Task item: In the listing below, find the line with "height: 46px ->" and copy every line from there up to and including the line with "#8b5cf6 -> #0c4a6e;", exactly and without pictures.
(Records supplied)
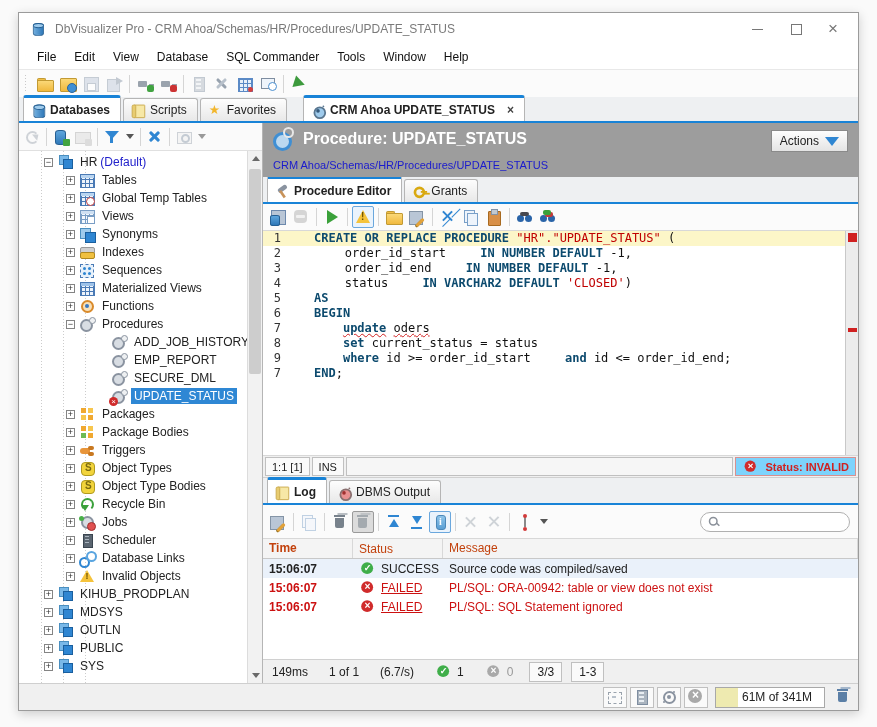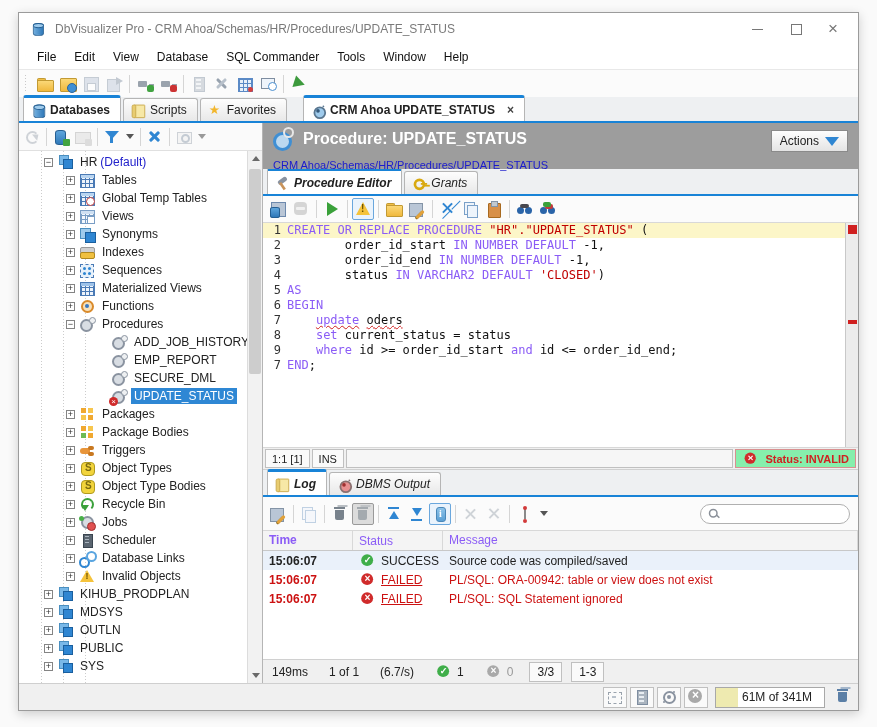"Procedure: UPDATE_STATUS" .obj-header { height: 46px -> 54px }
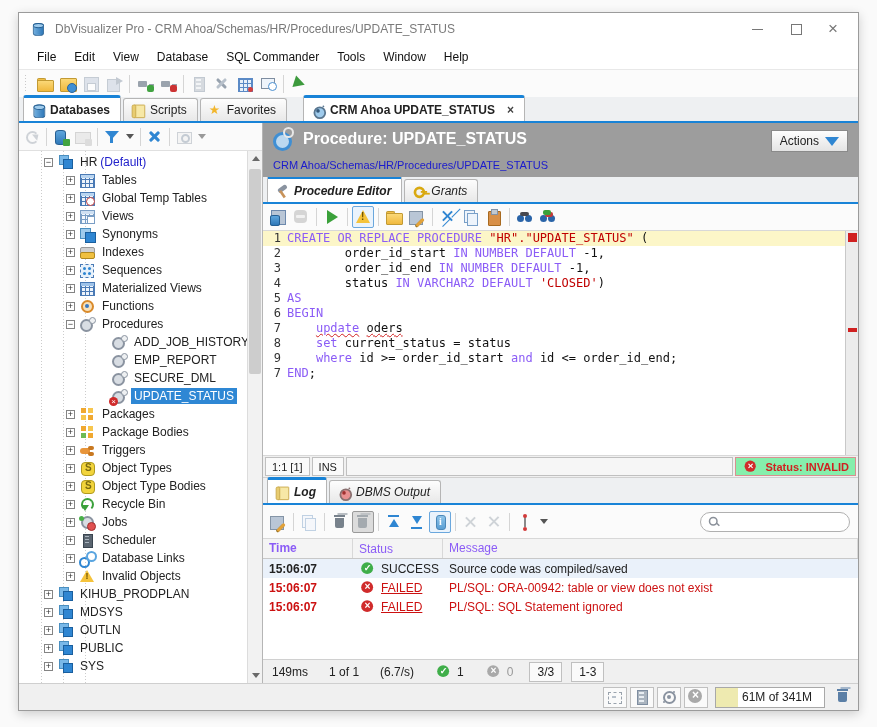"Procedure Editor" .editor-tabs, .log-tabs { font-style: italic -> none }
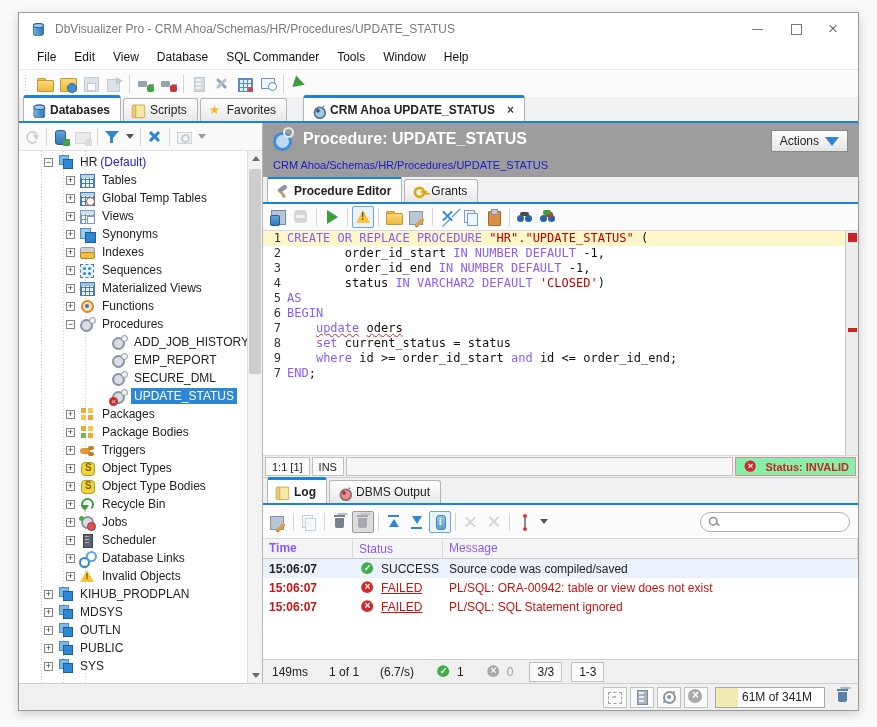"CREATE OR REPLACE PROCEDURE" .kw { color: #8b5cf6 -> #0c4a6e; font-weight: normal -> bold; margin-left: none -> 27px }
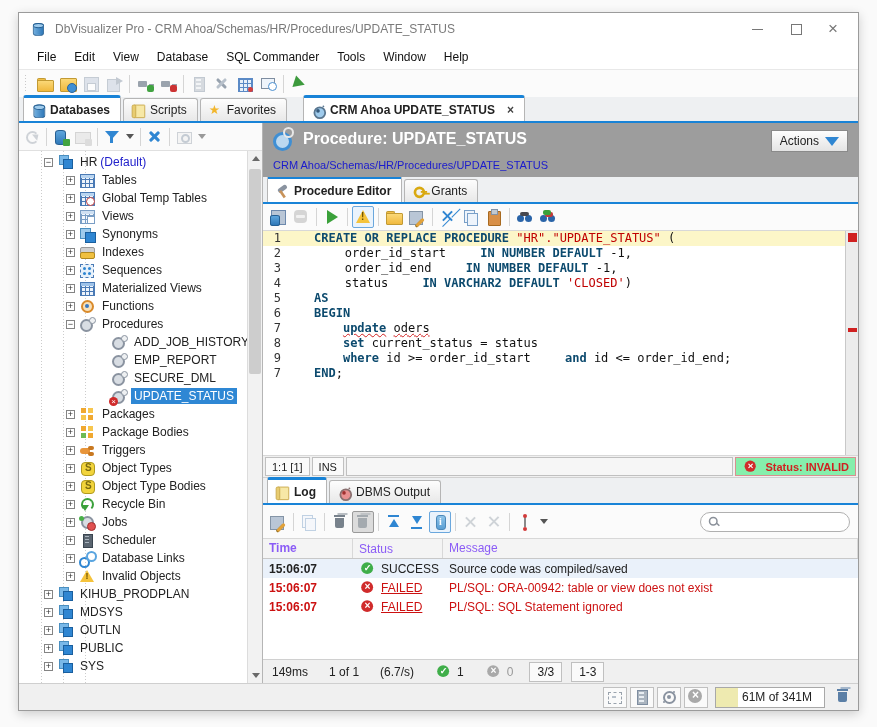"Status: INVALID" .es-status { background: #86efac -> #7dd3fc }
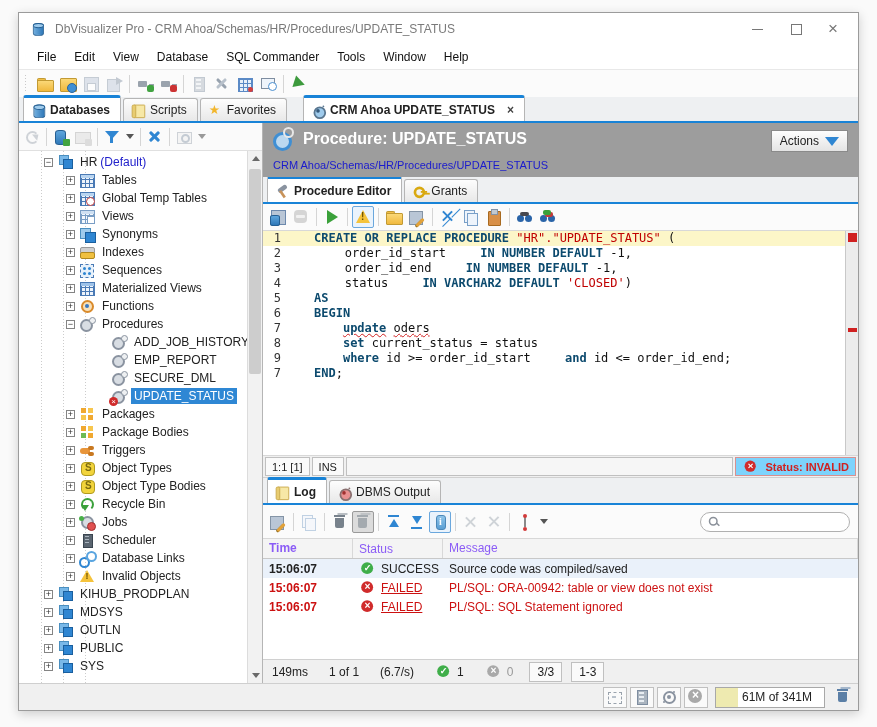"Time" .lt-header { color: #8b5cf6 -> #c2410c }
(End Records supplied)
(Records supplied)
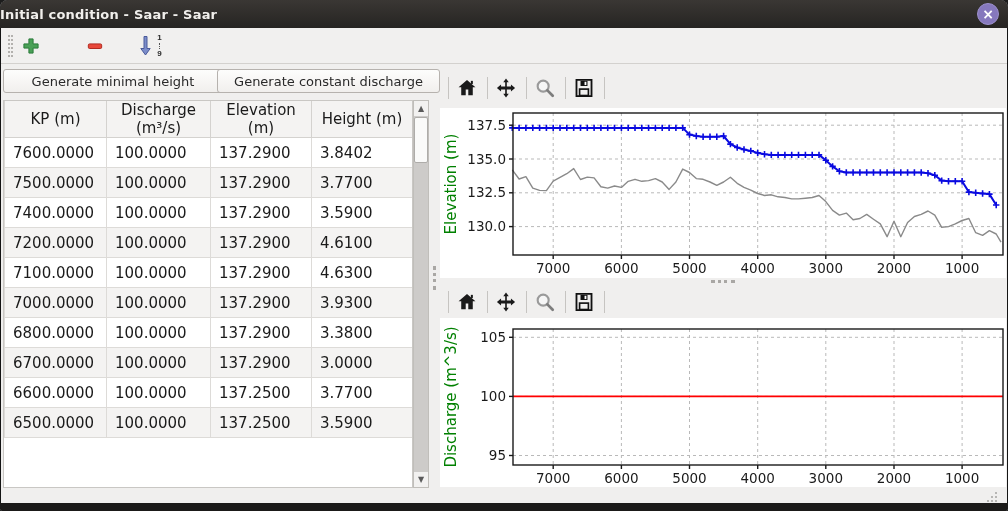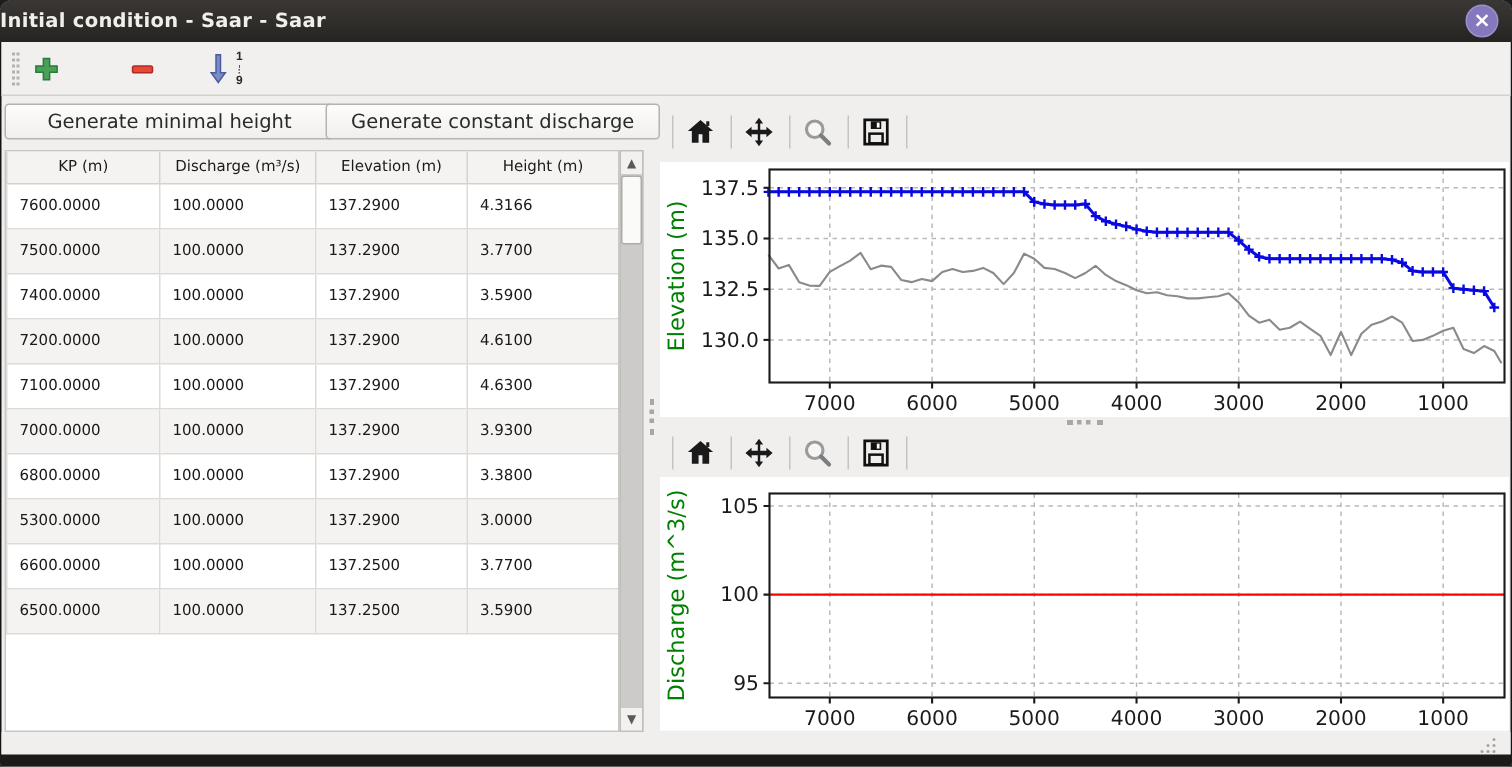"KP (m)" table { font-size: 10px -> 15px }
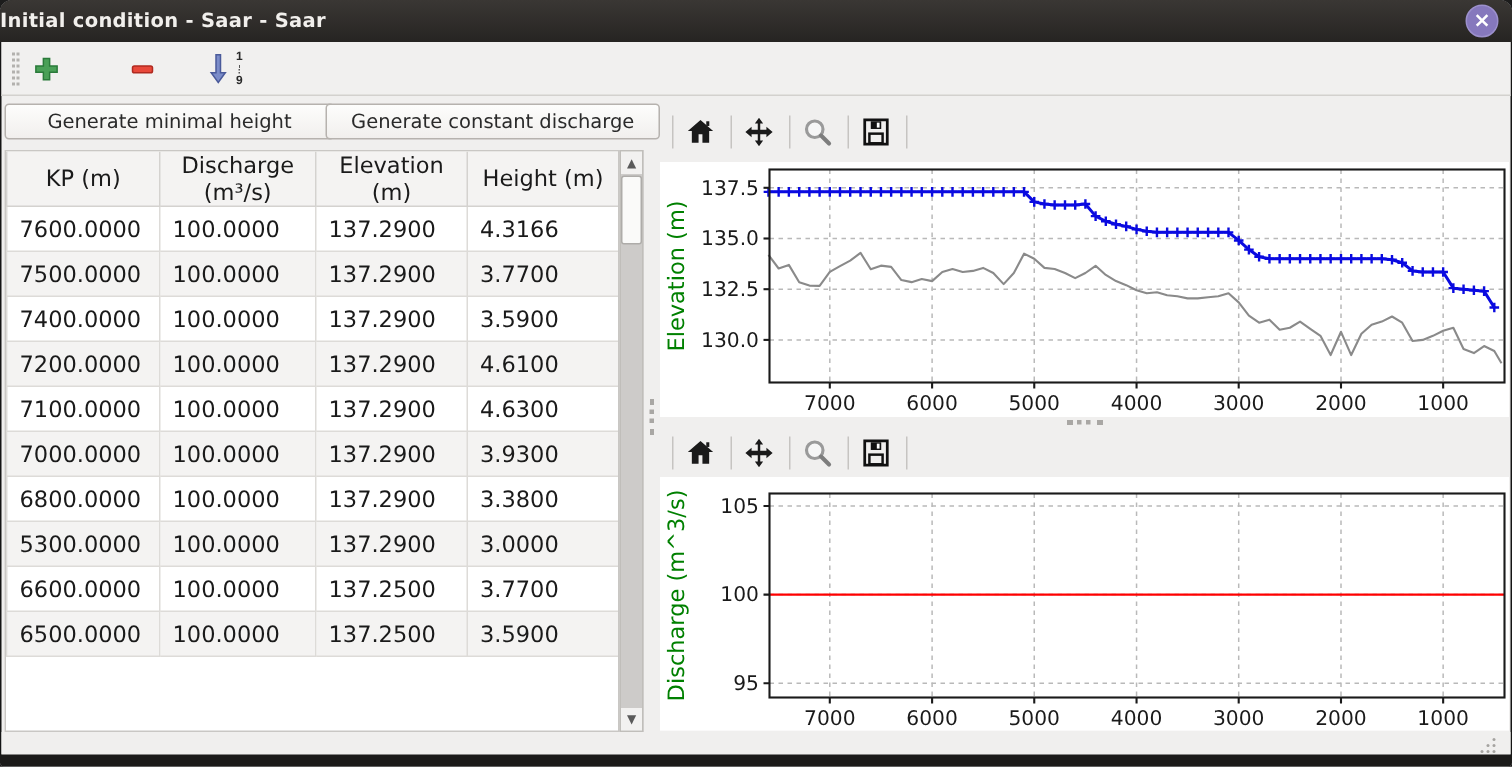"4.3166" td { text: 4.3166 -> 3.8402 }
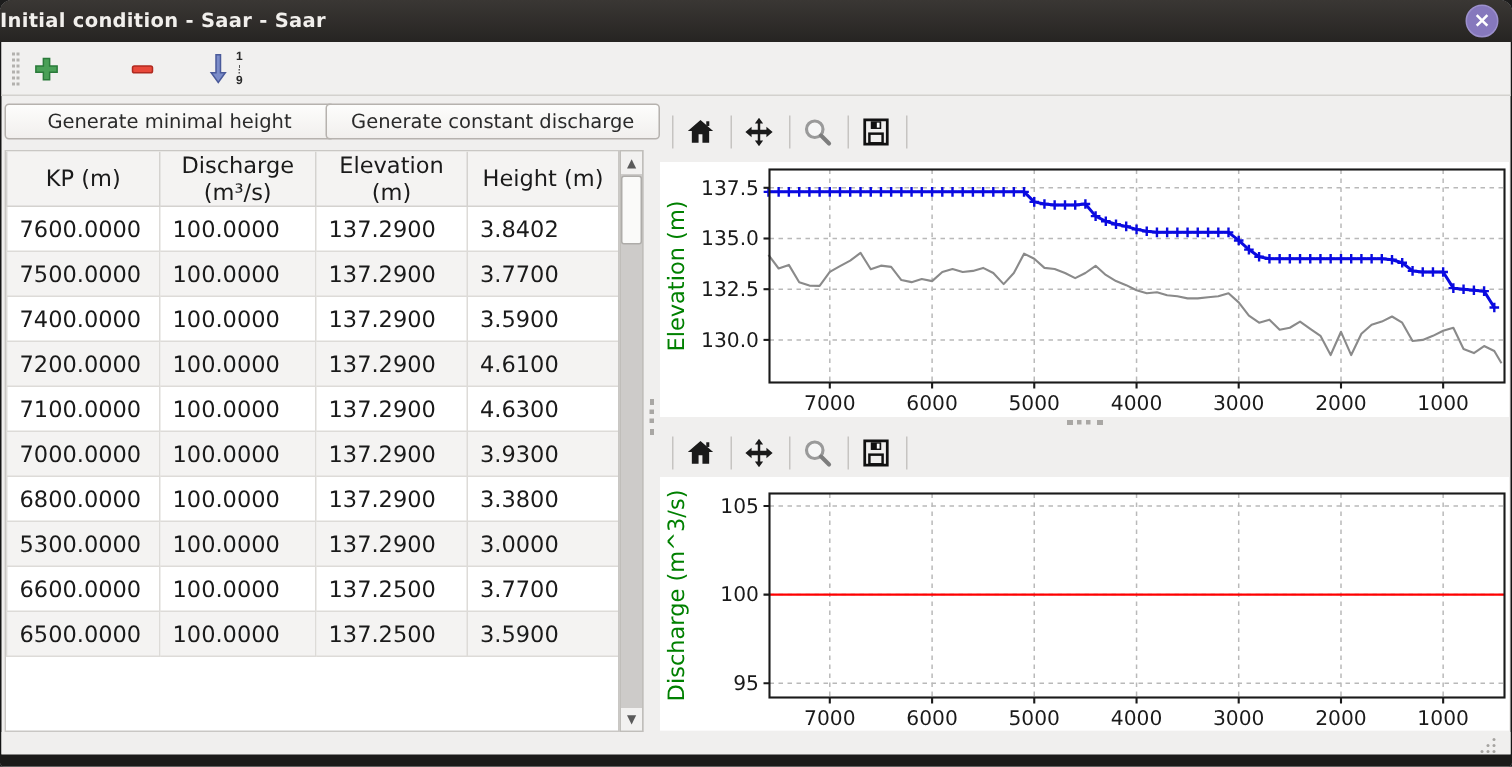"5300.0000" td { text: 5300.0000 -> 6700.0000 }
(End Records supplied)
Completed exercise:
"Procedure: UPDATE_STATUS" .obj-header { height: 46px -> 54px }
"Procedure Editor" .editor-tabs, .log-tabs { font-style: italic -> none }
"CREATE OR REPLACE PROCEDURE" .kw { color: #8b5cf6 -> #0c4a6e; font-weight: normal -> bold; margin-left: none -> 27px }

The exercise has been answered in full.